Analysing gait in controlled conditions that resemble daily life walking could overcome the limitations associated with gait analysis in uncontrolled real-world conditions. Such analyses could potentially aid the identification of a walking condition that magnifies age-differences in gait. Therefore, the aim of the current study was to determine the effects of age and walking conditions on gait performance.
Trunk accelerations of young (n = 27, age: 21.6) and older adults (n = 26, age: 68.9) were recorded for 3 min in four conditions: walking up and down a university hallway on a track of 10 m; walking on a specified path, including turns, in a university hallway; walking outside on a specified path on a pavement including turns; and walking on a treadmill. Factor analysis was used to reduce 27 computed gait measures to five independent gait domains. A multivariate analysis of variance was used to examine the effects of age and walking condition on these gait domains.
Factor analysis yielded 5 gait domains: variability, pace, stability, time & frequency, complexity, explaining 64% of the variance in 27 gait outcomes. Walking conditions affected all gait domains (p < 0.01) but age only affected the time & frequency domain (p < 0.05). Age and walking conditions differently affected the domains variability, stability, time & frequency. The largest age-differences occurred mainly during straight walking in a hallway (variability: 31% higher in older adults), or during treadmill walking (stability: 224% higher, time&frequency: 120% lower in older adults).

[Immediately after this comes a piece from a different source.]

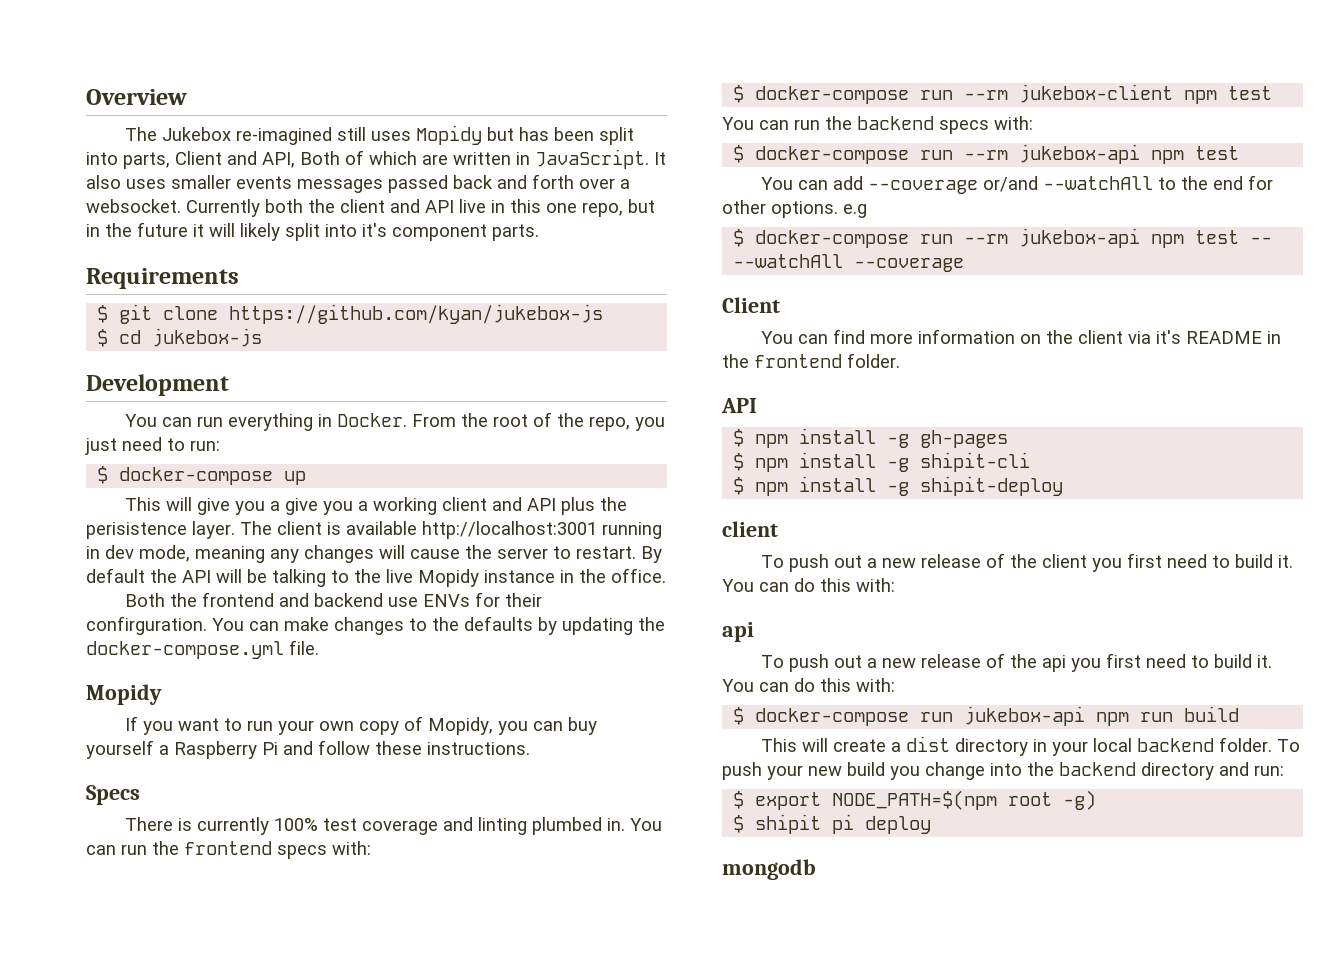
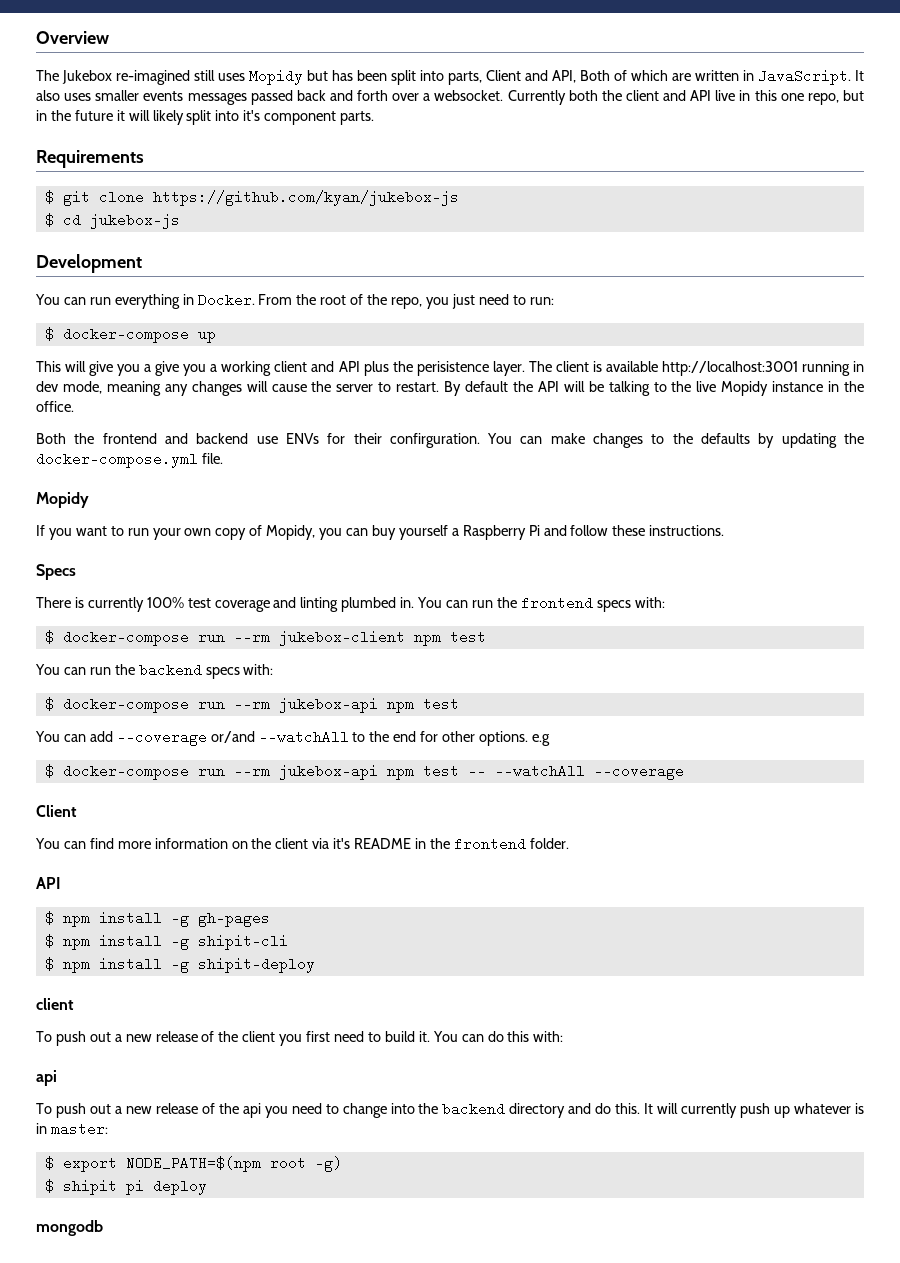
[1105,653,1272,668] [722,678,895,692] [733,706,1240,726] [760,736,1300,756] [722,762,920,780] first need to build it. You can do this with: // $ docker-compose run jukebox-api npm run build // This will create a dist directory in your local backend folder. To push your new build you -> [291,1103,339,1114] need to
[1254,765,1284,776] run: -> [595,1103,864,1118] [36,1122,108,1136] do this. It will currently push up whatever is in master:

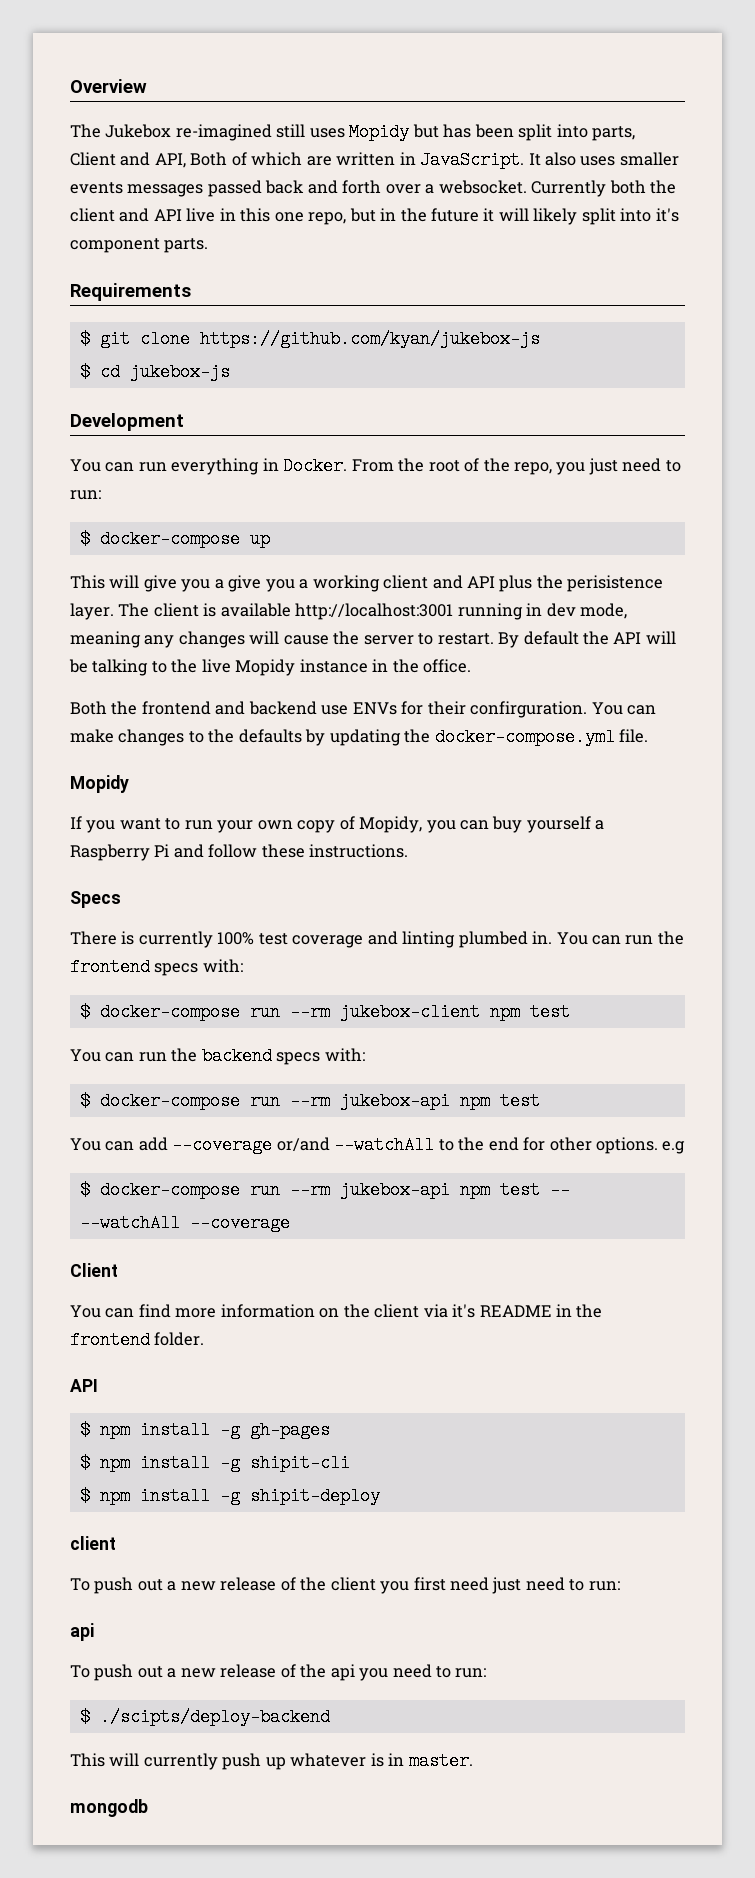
[367,1031,564,1042] to build it. You can do this with: -> [492,1577,620,1594] just need to run:
[342,1102,654,1118] change into the backend directory and do this. It -> [455,1668,487,1678] [79,1708,330,1726] [70,1753,105,1767] run: // $ ./scipts/deploy-backend // This
[50,1122,108,1136] [44,1156,342,1172] [44,1179,207,1195] master: // $ export NODE_PATH=$(npm root -g) // $ shipit pi deploy -> [408,1752,473,1770] master.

Walking conditions affect all domains of gait independent of age. Treadmill walking and walking on a straight path in a hallway, were the most constrained walking conditions in terms of limited possibilities to adjust step characteristics. The age by condition interaction suggests that for the gait domains variability, stability, and time & frequency, the most constrained walking conditions seem to magnify the age-differences in gait.
在类似于日常生活行走的受控条件下分析步态可以克服在不受控制的真实世界条件下进行步态分析的局限性。这样的分析可能有助于确定一种放大步态随年龄变化的行走条件。因此,本研究的目的是确定年龄和行走条件对步态表现的影响。
记录 27 名年轻(年龄:21.6)和 26 名老年(年龄:68.9)成年人在 4 种条件下 3 分钟的躯干加速度:在 10m 的轨道上在大学走廊上上下行走;在大学走廊上按照特定路径行走,包括转弯;在包括转弯的大学走廊外的人行道上行走;以及在跑步机上行走。使用因子分析将 27 个计算出的步态测量值减少到 5 个独立的步态域。使用多元方差分析来检查年龄和行走条件对这些步态域的影响。
因子分析产生了 5 个步态域:变异性、步速、稳定性、时间和频率、复杂性,解释了 27 个步态结果中 64%的方差。行走条件影响所有步态域(p<0.01),但年龄仅影响时间和频率域(p<0.05)。年龄和行走条件对变异性、稳定性、时间和频率域有不同的影响。最大的年龄差异主要发生在走廊内的直走(变异性:老年人高出 31%),或在跑步机上行走(稳定性:老年人高出 224%,时间和频率:老年人低 120%)。
行走条件独立于年龄影响所有步态域。跑步机行走和在走廊内直行走是限制调整步幅特征可能性的最受限行走条件。年龄与条件的相互作用表明,对于变异性、稳定性和时间和频率这三个步态域,最受限的行走条件似乎会放大步态随年龄的差异。